Start by creating a folder named downloads to store the archive:

mkdir ~/downloads
cd ~/downloads
wget https://archive.apache.org/dist/kafka/3.4.0/kafka_2.12-3.4.0.tgz

Then, move to ~ and extract the archive you downloaded:

cd ~
tar -xvzf ~/downloads/kafka_2.12-3.4.0.tgz

Let’s rename the directory kafka_2.12-3.4.0 to kafka.

mv kafka_2.12-3.4.0/ kafka/

Now that you’ve downloaded Kafka, you can start configuring your Kafka server.

Step4: Configuring the Kafka server

First, start by setting the log.dirs property to change the directory where the Kafka logs are.

To do so, you need to edit the server.properties file:

nano ~/kafka/config/server.properties

Look for log.dirs and set the value to /home/kafka/kafka-logs.

You can also change the value of num.partition to 3 so that when you create the topic you don’t specify the number of partitions, it will be 3 by default.

Image6

Now that you’ve finished configuring your Kafka server, you can run the server.

Step5: Starting the Kafka server

To start the Kafka server, you need to first start Zookeeper and then start Kafka.

What is Zookeeper?

Apache ZooKeeper manages coordination and configuration for distributed systems, such as Kafka. Kafka uses ZooKeeper to maintain the state between nodes in the Kafka cluster and to keep track of topics, partitions, and configurations. 

In this release of Kafka, zookeeper comes with Kafka, so no need to install it. 

  • To start Zookeeper & Kafka, there are 2 commands:

~/bin/zookeeper-server-start.sh  ~/kafka/config/zookeeper.properties
~/kafka/bin/kafka-server-start.sh  ~/kafka/config/server.properties

But, to be more efficient, you need to create systemd unit files and use systemctl instead.

  • Unit File for Zookeeper:

sudo nano /etc/systemd/system/zookeeper.service
[Unit]
Description=Apache Zookeeper Service
Requires=network.target                 
After=network.target                 

[Service]
Type=simple
User=kafka
ExecStart=/home/kafka/kafka/bin/zookeeper-server-start.sh /home/kafka/kafka/config/zookeeper.properties        
ExecStop=/home/kafka/kafka/bin/zookeeper-server-stop.sh
Restart=on-abnormal

[Install]
WantedBy=multi-user.target
  •  Unit File for Kafka:

sudo nano /etc/systemd/system/kafka.service
[Unit]
Description=Apache Kafka Service that requires zookeeper service
Requires=zookeeper.service
After=zookeeper.service

[Service]
Type=simple
User=kafka
ExecStart= /home/kafka/kafka/bin/kafka-server-start.sh /home/kafka/kafka/config/server.properties                            
ExecStop=/home/kafka/kafka/bin/kafka-server-stop.sh
Restart=on-abnormal

[Install]
WantedBy=multi-user.target

Then, you can start the Kafka server:

sudo systemctl start kafka

Check the status:

sudo systemctl status kafka

Image4

Step 6: Testing the Kafka server

You can check if the Kafka server is up with netcat.
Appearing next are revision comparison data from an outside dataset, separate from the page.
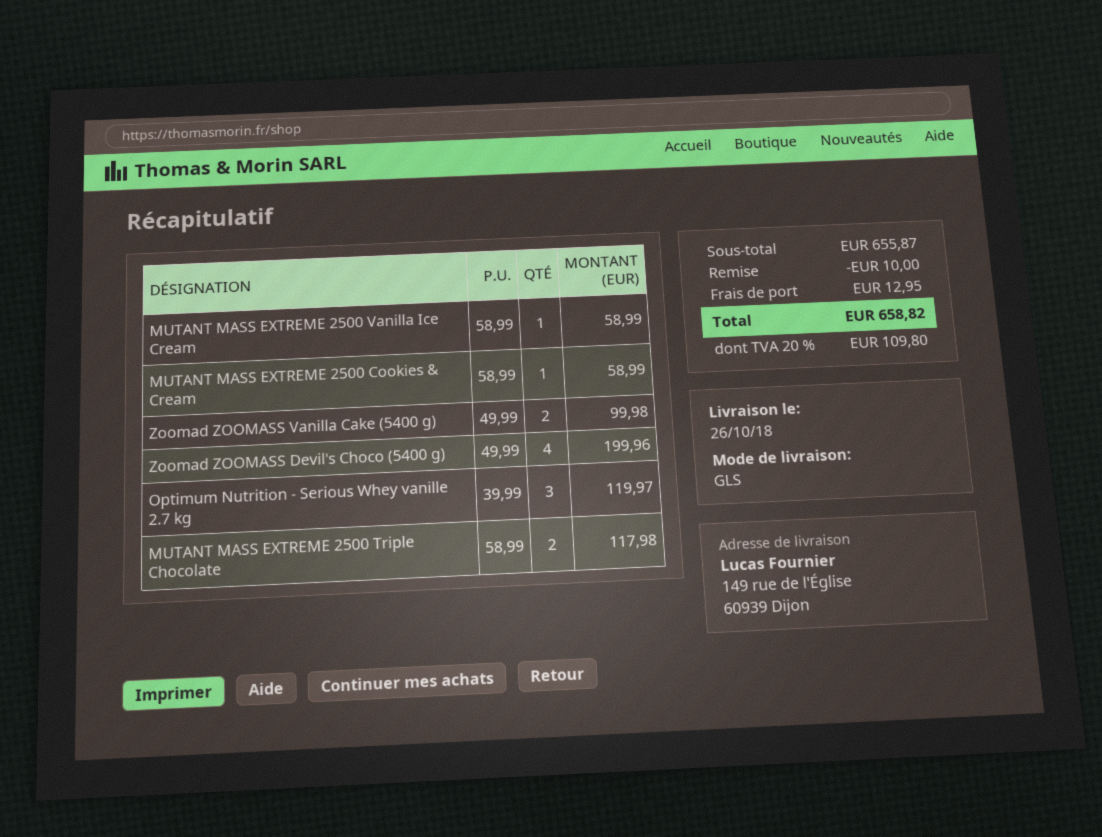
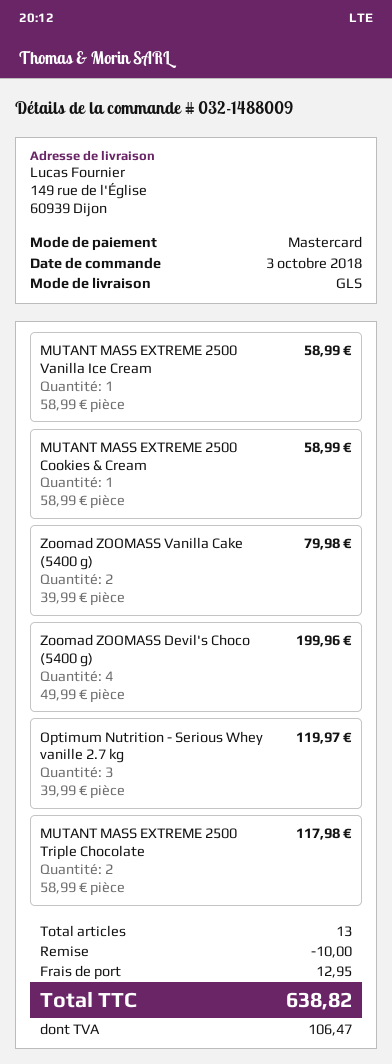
Zoomad ZOOMASS Vanilla Cake (5400 g): 2 x 49.99 = 99.98 -> 2 x 39.99 = 79.98
tax: 109.80 -> 106.47
total: 658.82 -> 638.82

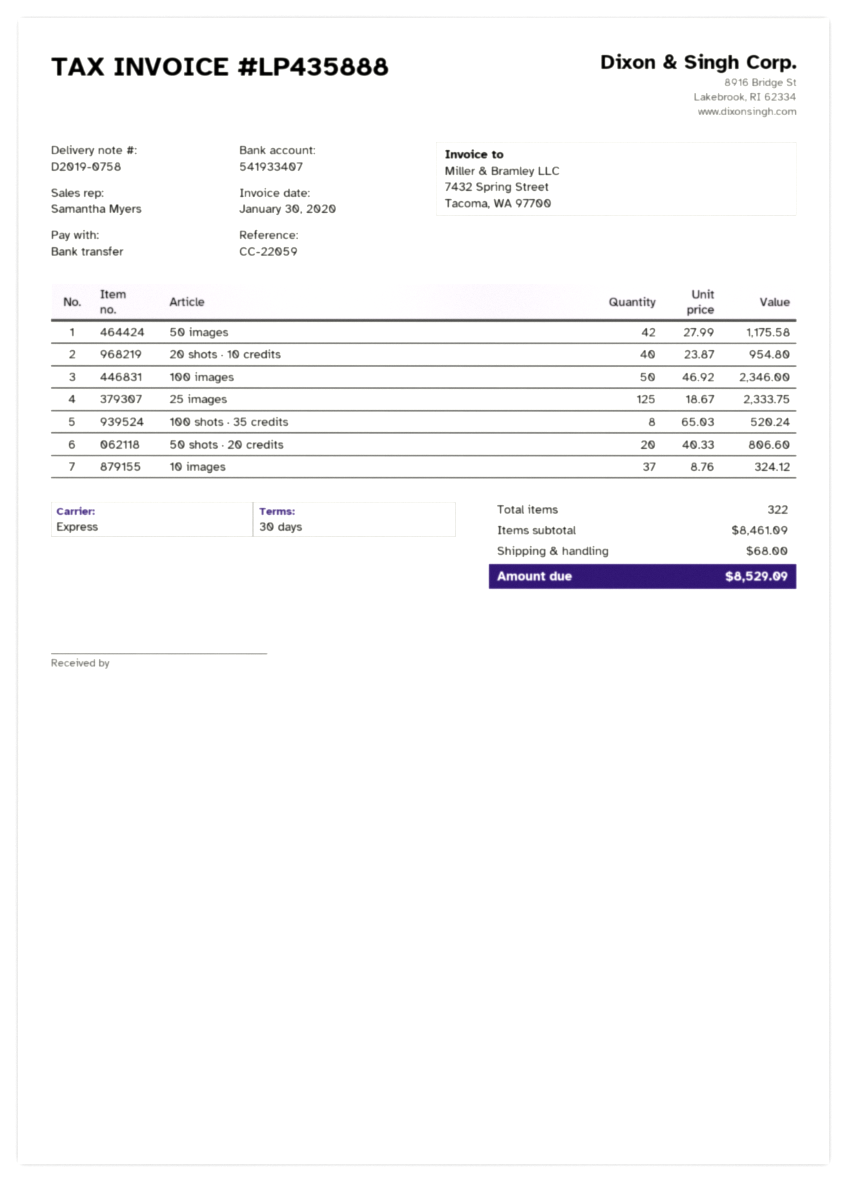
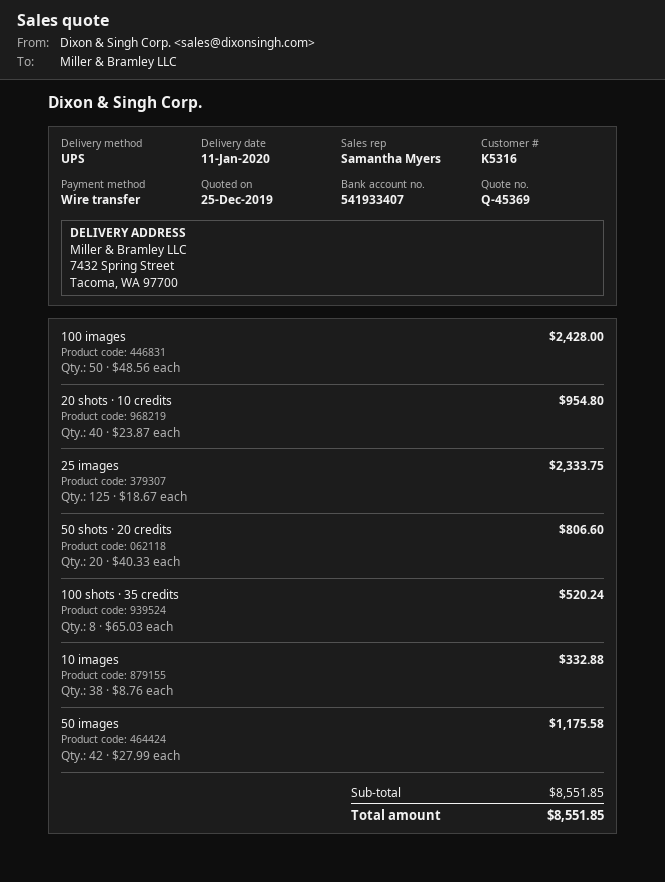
shipping method: express -> UPS
100 images: 50 x 46.92 = 2346.00 -> 50 x 48.56 = 2428.00
10 images: 37 x 8.76 = 324.12 -> 38 x 8.76 = 332.88
subtotal: 8461.09 -> 8551.85
shipping: 68.00 -> none
total: 8529.09 -> 8551.85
By default, Kafka server runs on 9092:

nc -vz localhost 9092

Image13

You can also check logs:

cat ~/kafka/logs/server.log

Image7

It looks like it’s all good. 

If your server is running successfully, try to create a topic:

~/kafka/bin/kafka-topics.sh --bootstrap-server localhost:9092 --create --topic firstTopic 

Let’s check the topics’ list:

~/kafka/bin/kafka-topics.sh --list --bootstrap-server localhost:9092

123

You can produce messages to the topic:

~/kafka/bin/kafka-console-producer.sh --bootstrap-server localhost:9092 --topic firstTopic

You can then read the messages:

~/kafka/bin/kafka-console-consumer.sh --bootstrap-server localhost:9092 --topic firstTopic --from-beginning

Image12

Step7: Setting up Kafka in production (optional)
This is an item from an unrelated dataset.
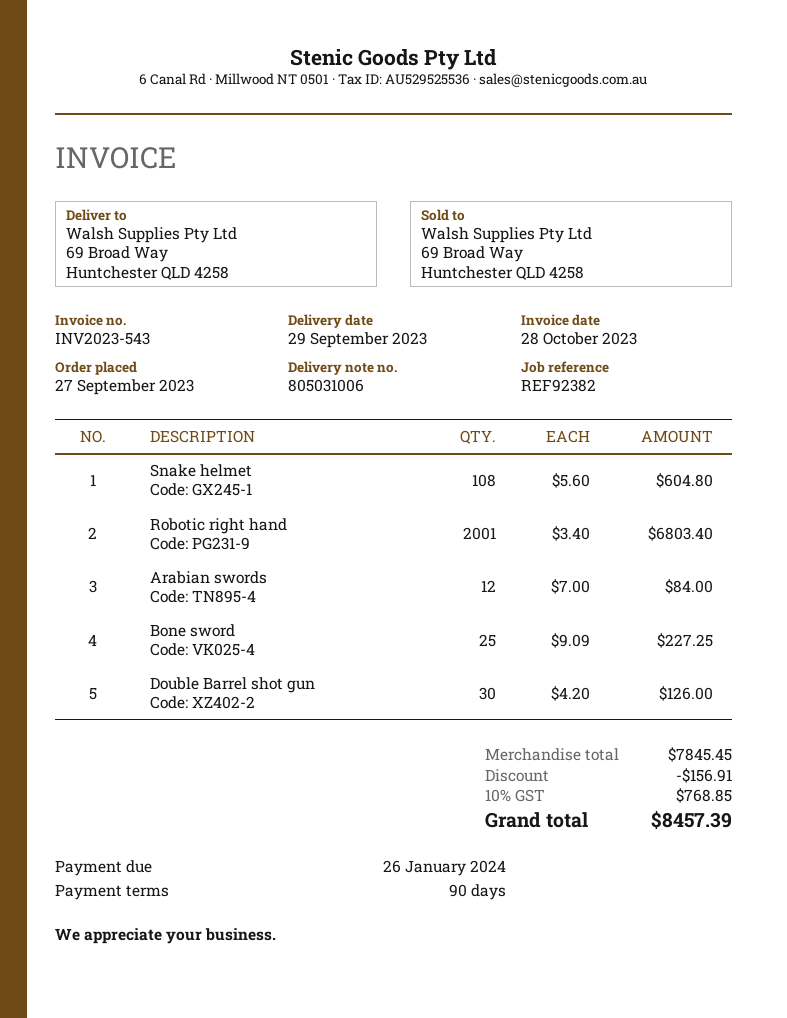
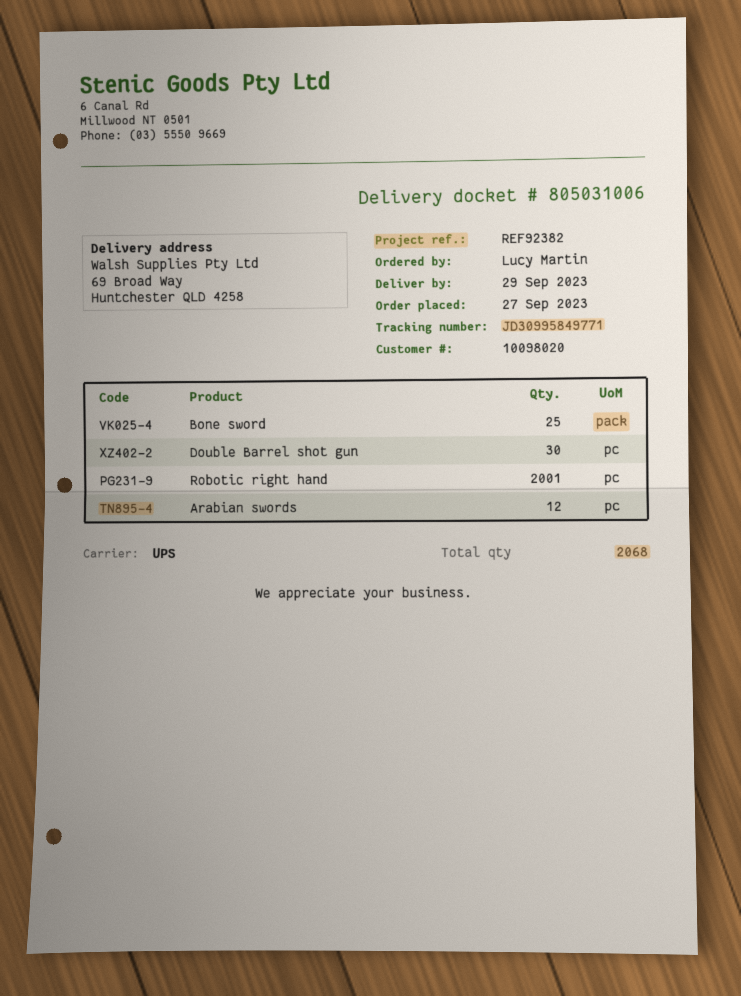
Snake helmet: 108 -> none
When transitioning from a development setup to a production environment, it's crucial to consider deploying Apache Kafka as a part of a cluster rather than as a single instance. A Kafka cluster ensures better reliability, scalability, and fault tolerance. Running a cluster involves multiple Kafka servers (brokers) and, typically, several ZooKeeper instances to manage the cluster's state.

Here’s an overview of the process for establishing a robust multi-node Kafka environment.
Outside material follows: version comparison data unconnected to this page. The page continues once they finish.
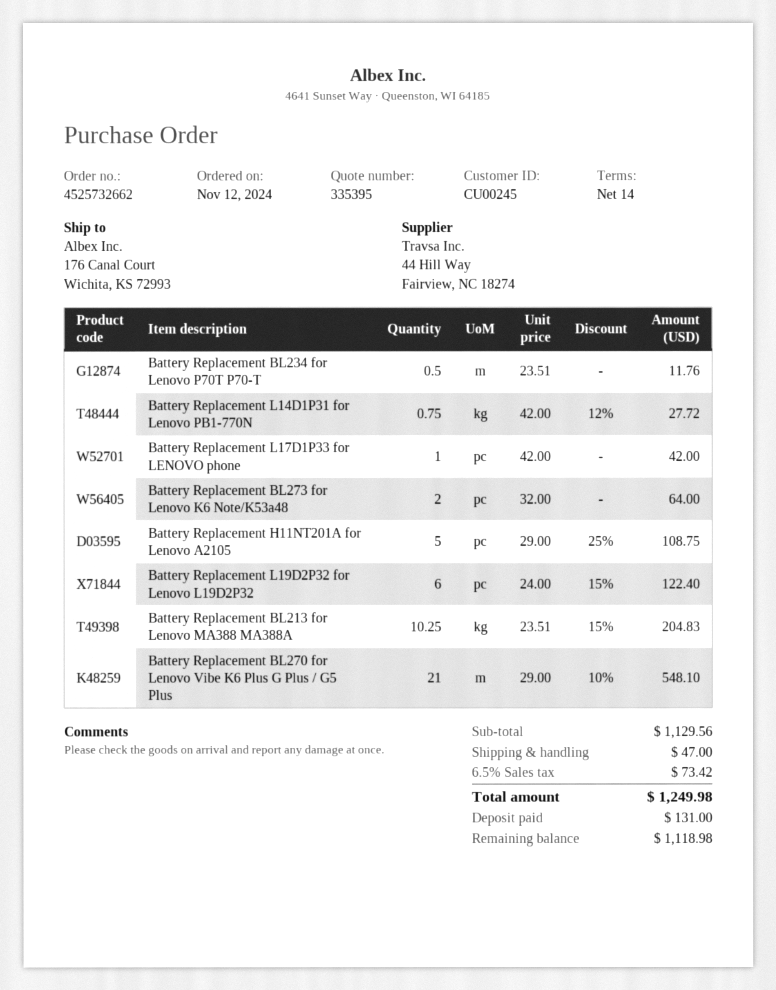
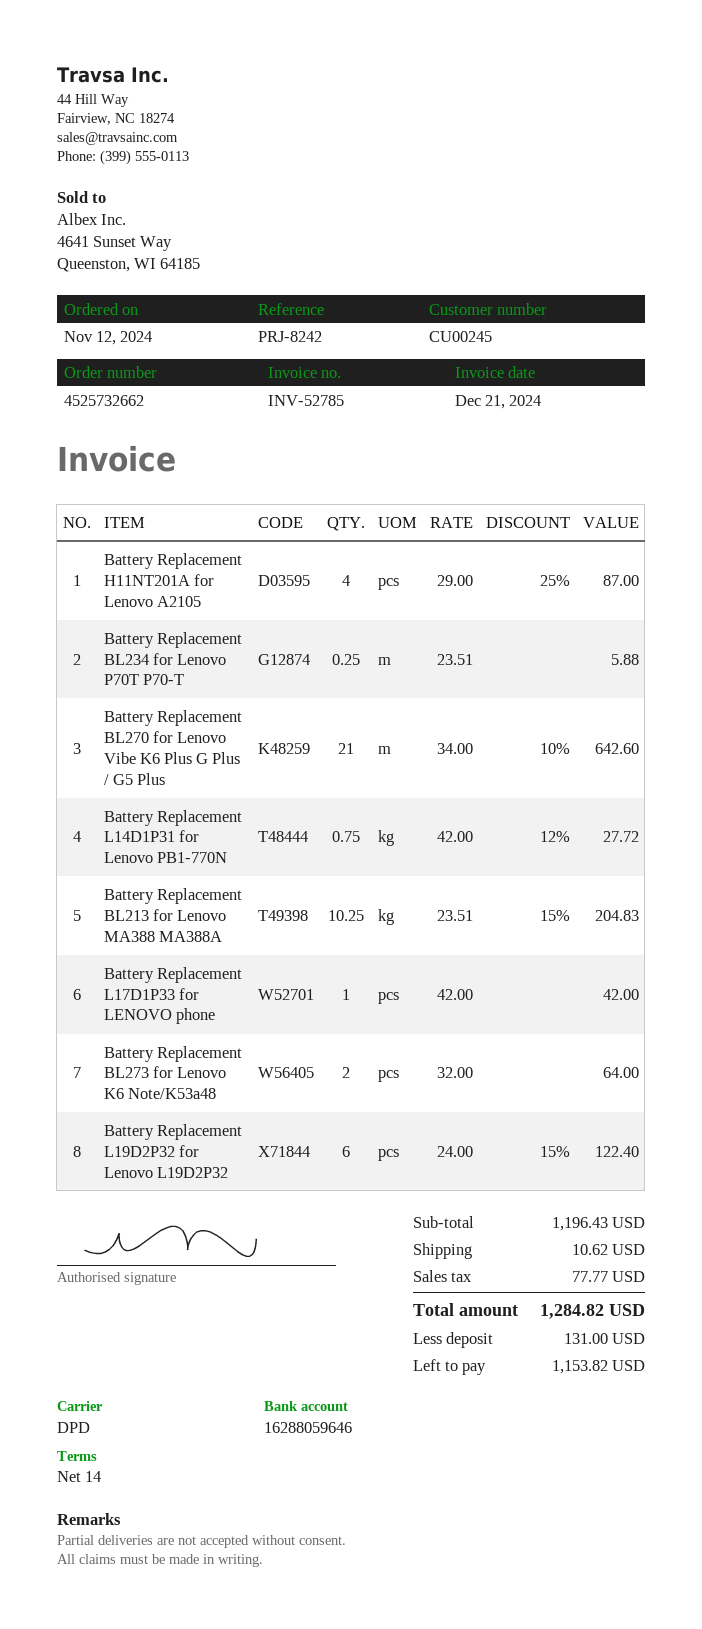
Battery Replacement BL234 for Lenovo P70T P70-T: 0.5 x 23.51 = 11.76 -> 0.25 x 23.51 = 5.88
Battery Replacement H11NT201A for Lenovo A2105: 5 x 29.00 - 25% = 108.75 -> 4 x 29.00 - 25% = 87.00
Battery Replacement BL270 for Lenovo Vibe K6 Plus G Plus / G5 Plus: 21 x 29.00 - 10% = 548.10 -> 21 x 34.00 - 10% = 642.60
subtotal: 1129.56 -> 1196.43
shipping: 47.00 -> 10.62
tax: 73.42 -> 77.77
total: 1249.98 -> 1284.82
balance: 1118.98 -> 1153.82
Overview of Setting Up a Multi-Node Kafka Cluster

  1. Infrastructure Preparation

    • Nodes: Prepare multiple servers (physical or virtual) with Ubuntu 22.04 installed, and at least three brokers for production environments to ensure fault tolerance. Each server act as a Kafka broker.

    • Networking: Ensure all nodes can communicate with each other.

  2. Consistent Software Installation

    • Install Java on all brokers.

    • Install Kafka on each node following the same steps used above, ensuring consistency across all installations.

  3. ZooKeeper Setup

    • Cluster Configuration: Although a single ZooKeeper instance can manage a small Kafka cluster, a ZooKeeper ensemble (cluster) is recommended for production. Typically, this consists of an odd number of servers (at least three) to avoid split-brain scenarios and to ensure high availability and failover capabilities.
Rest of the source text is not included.